### EXERCISE OBJECTIVE
If a line in the following entries contains the string "position", it counts toward the total; report only that total.

↓

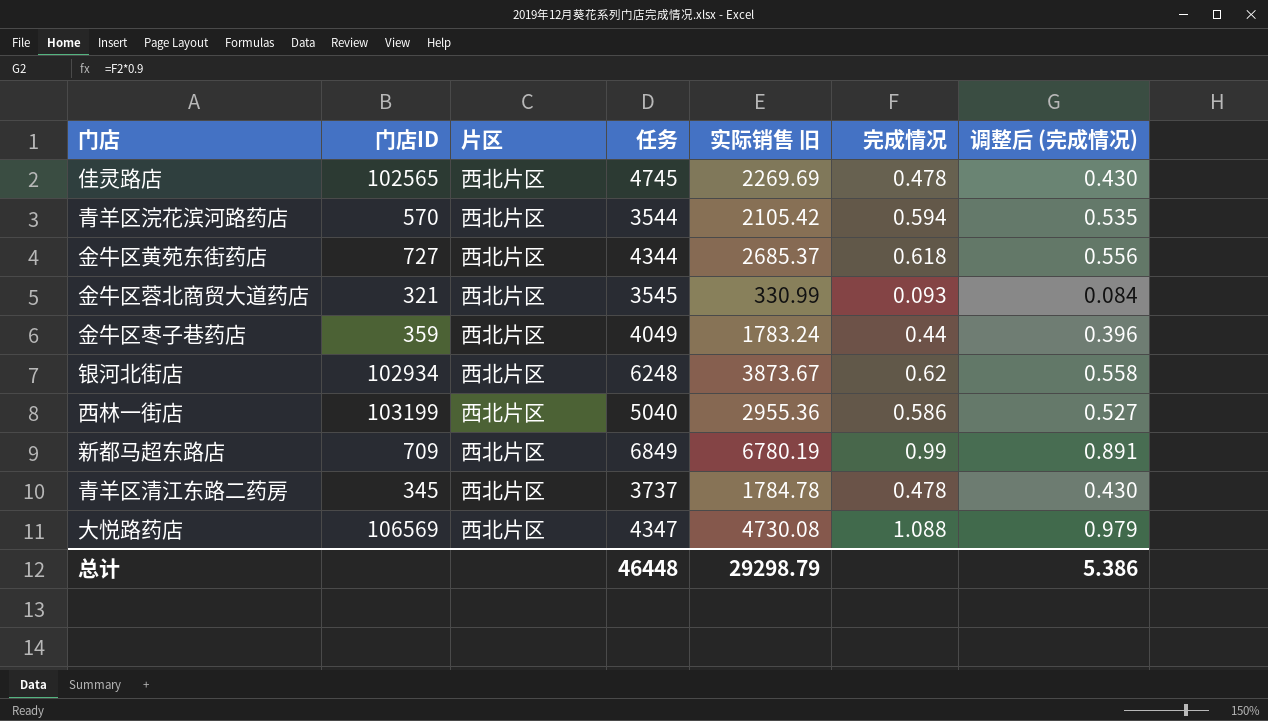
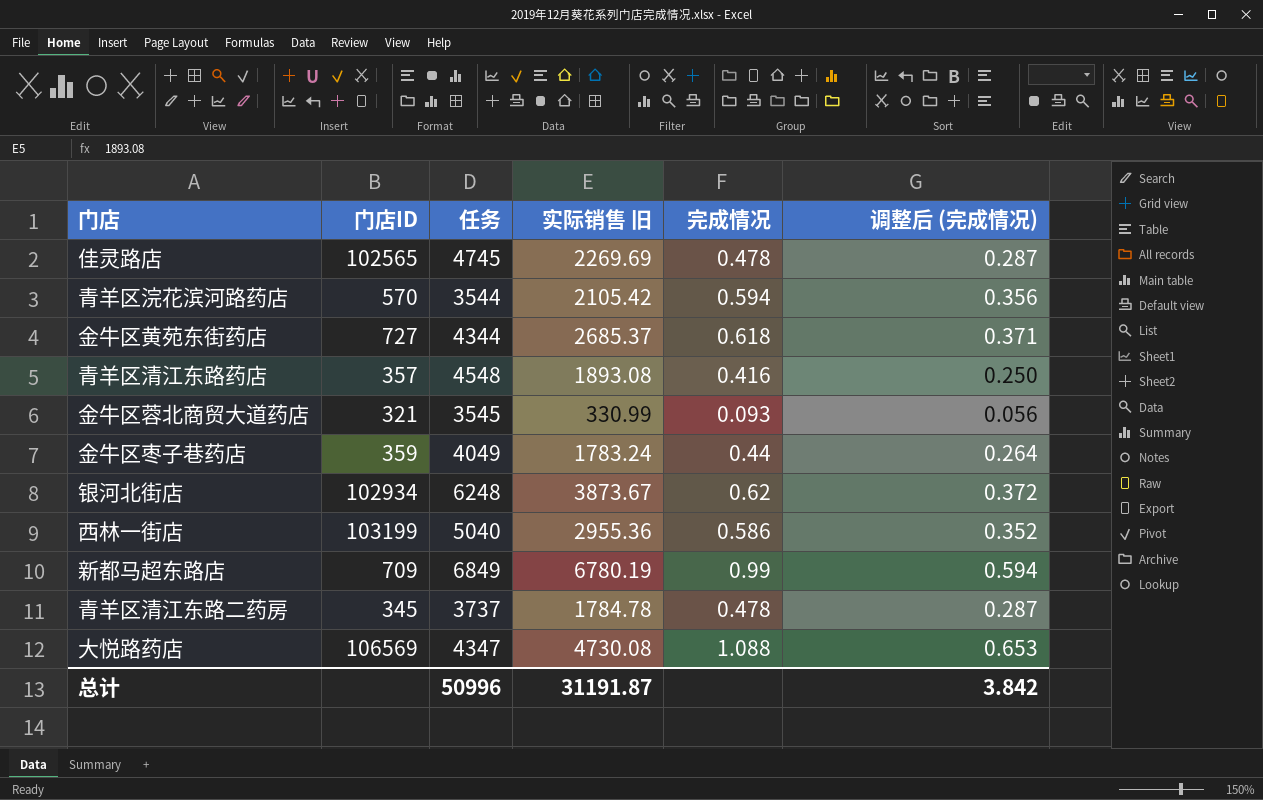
column 片区 | position: 3 -> none
column 调整后 (完成情况) | formula: [完成情况] * 0.9 -> [完成情况] * 0.6
row 青羊区清江东路药店: none -> 357 | 4548 | 1893.08 | 0.416 | 0.250
总计 | 任务: 46448 -> 50996
总计 | 实际销售 旧: 29298.79 -> 31191.87
总计 | 调整后 (完成情况): 5.386 -> 3.842

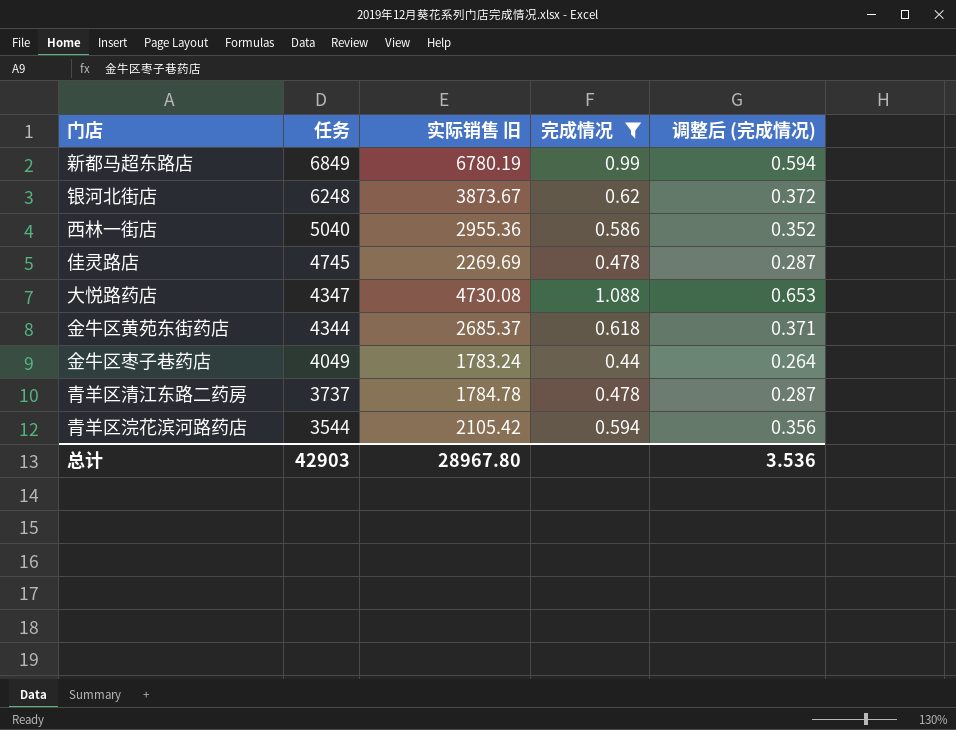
filter: none -> 完成情况 >= 0.44
row order: none -> 任务 descending
column 门店ID | position: 2 -> none
总计 | 任务: 50996 -> 42903
总计 | 实际销售 旧: 31191.87 -> 28967.80
总计 | 调整后 (完成情况): 3.842 -> 3.536

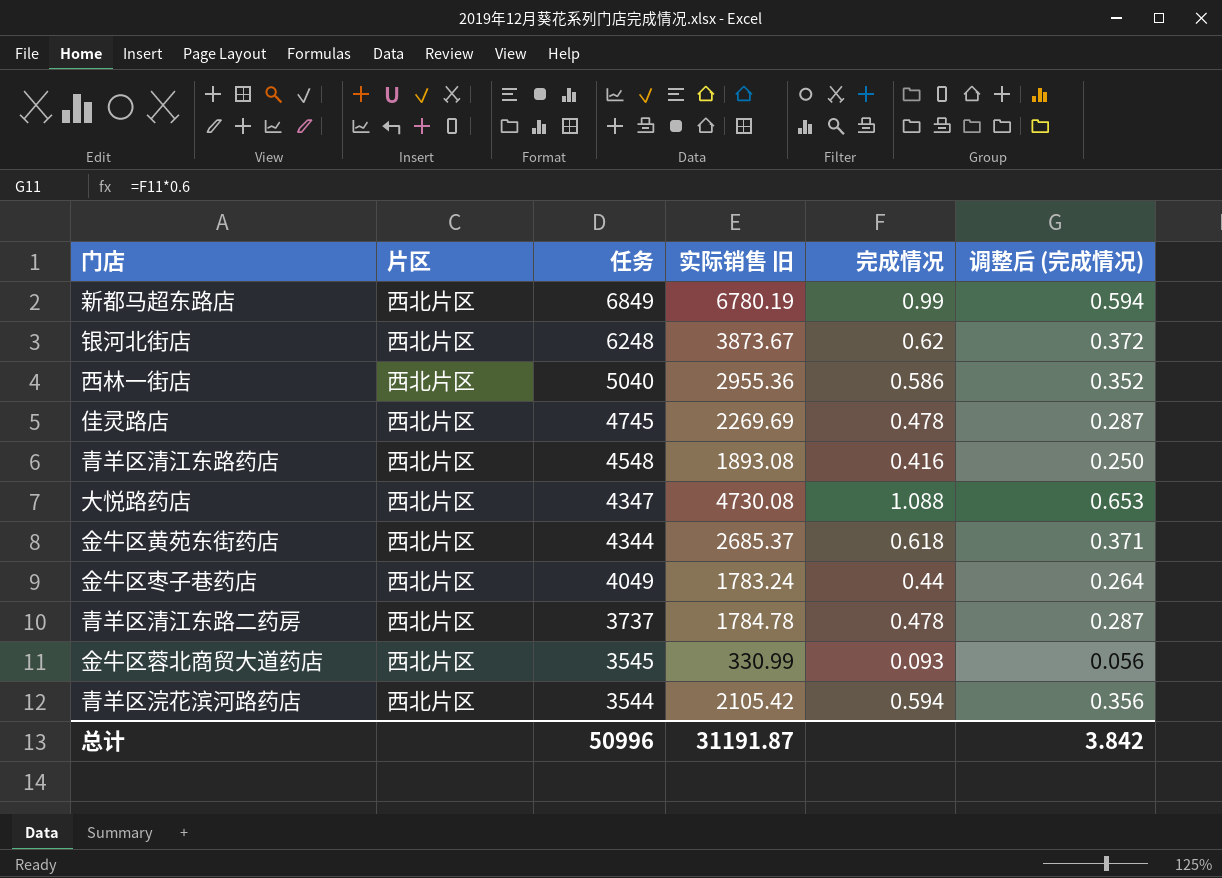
filter: 完成情况 >= 0.44 -> none
column 片区 | position: none -> 2
总计 | 任务: 42903 -> 50996
总计 | 实际销售 旧: 28967.80 -> 31191.87
总计 | 调整后 (完成情况): 3.536 -> 3.842

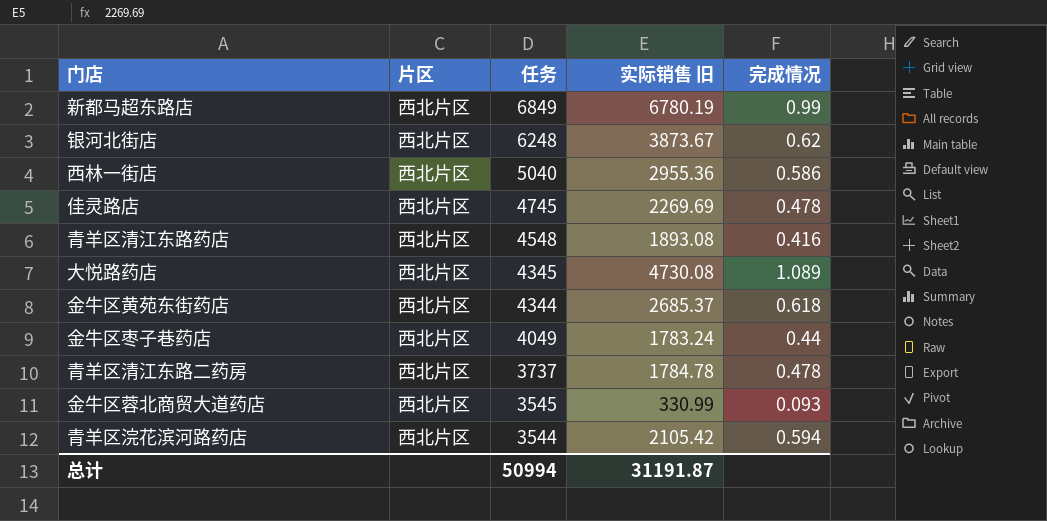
column 调整后 (完成情况) | formula: [完成情况] * 0.6 -> none
大悦路药店 | 任务: 4347 -> 4345
大悦路药店 | 完成情况: 1.088 -> 1.089
总计 | 任务: 50996 -> 50994

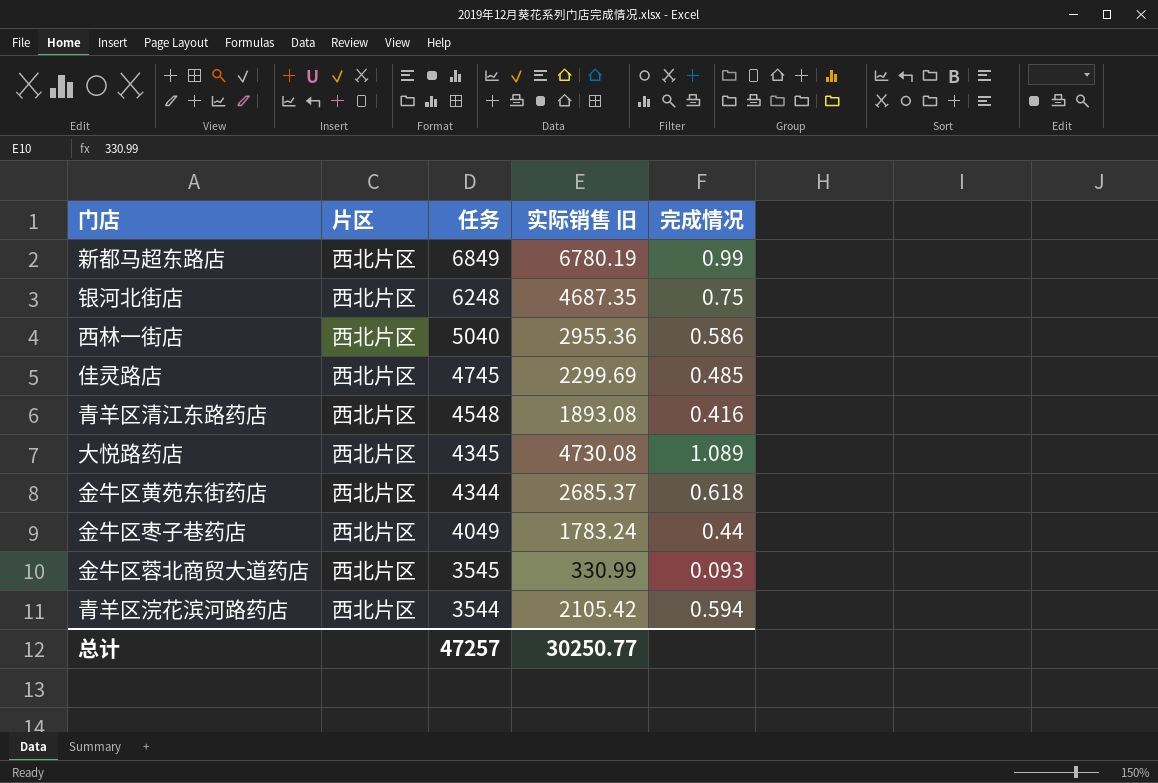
row 青羊区清江东路二药房: 西北片区 | 3737 | 1784.78 | 0.478 -> none
银河北街店 | 实际销售 旧: 3873.67 -> 4687.35
银河北街店 | 完成情况: 0.62 -> 0.75
佳灵路店 | 实际销售 旧: 2269.69 -> 2299.69
佳灵路店 | 完成情况: 0.478 -> 0.485
总计 | 任务: 50994 -> 47257
总计 | 实际销售 旧: 31191.87 -> 30250.77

↑

### SOLUTION FOR THIS TASK
3